▶ _Work instruction_
Your reply should be the entries, output word for word, with each picture omitted.
╔══
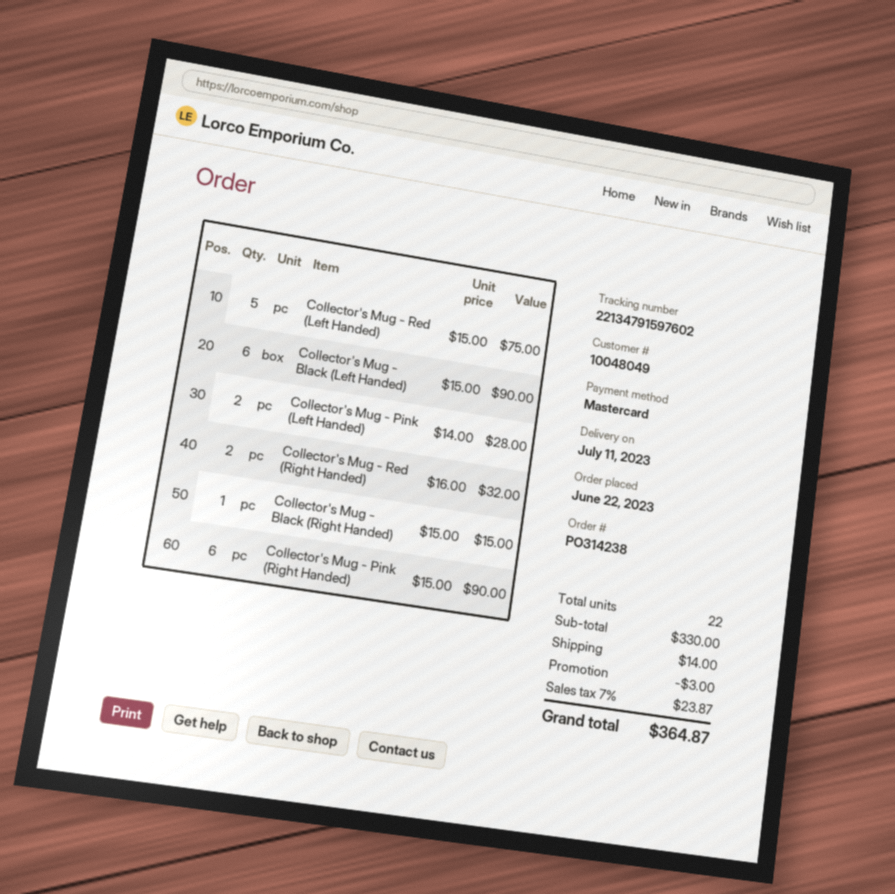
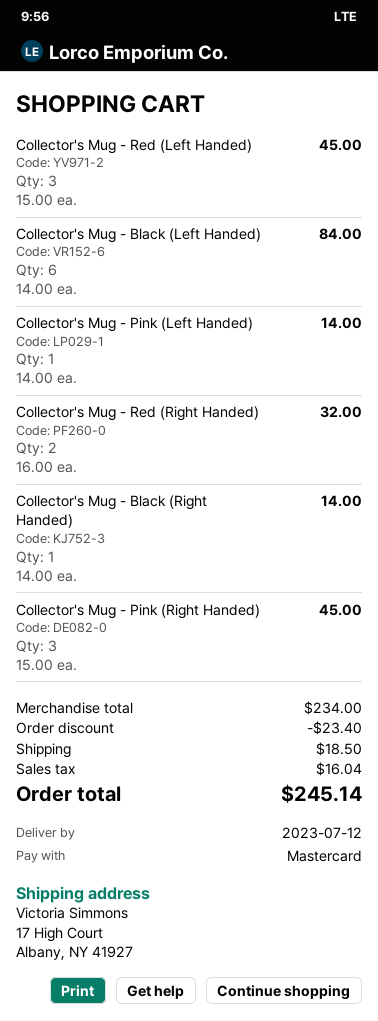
delivery date: 2023-07-11 -> 2023-07-12
Collector's Mug - Red (Left Handed): 5 x 15.00 = 75.00 -> 3 x 15.00 = 45.00
Collector's Mug - Black (Left Handed): 6 x 15.00 = 90.00 -> 6 x 14.00 = 84.00
Collector's Mug - Pink (Left Handed): 2 x 14.00 = 28.00 -> 1 x 14.00 = 14.00
Collector's Mug - Black (Right Handed): 1 x 15.00 = 15.00 -> 1 x 14.00 = 14.00
Collector's Mug - Pink (Right Handed): 6 x 15.00 = 90.00 -> 3 x 15.00 = 45.00
subtotal: 330.00 -> 234.00
discount: 3.00 -> 23.40
shipping: 14.00 -> 18.50
tax: 23.87 -> 16.04
total: 364.87 -> 245.14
╚══
▶ _Exercise solution_
delivery date: 2023-07-11 -> 2023-07-12
Collector's Mug - Red (Left Handed): 5 x 15.00 = 75.00 -> 3 x 15.00 = 45.00
Collector's Mug - Black (Left Handed): 6 x 15.00 = 90.00 -> 6 x 14.00 = 84.00
Collector's Mug - Pink (Left Handed): 2 x 14.00 = 28.00 -> 1 x 14.00 = 14.00
Collector's Mug - Black (Right Handed): 1 x 15.00 = 15.00 -> 1 x 14.00 = 14.00
Collector's Mug - Pink (Right Handed): 6 x 15.00 = 90.00 -> 3 x 15.00 = 45.00
subtotal: 330.00 -> 234.00
discount: 3.00 -> 23.40
shipping: 14.00 -> 18.50
tax: 23.87 -> 16.04
total: 364.87 -> 245.14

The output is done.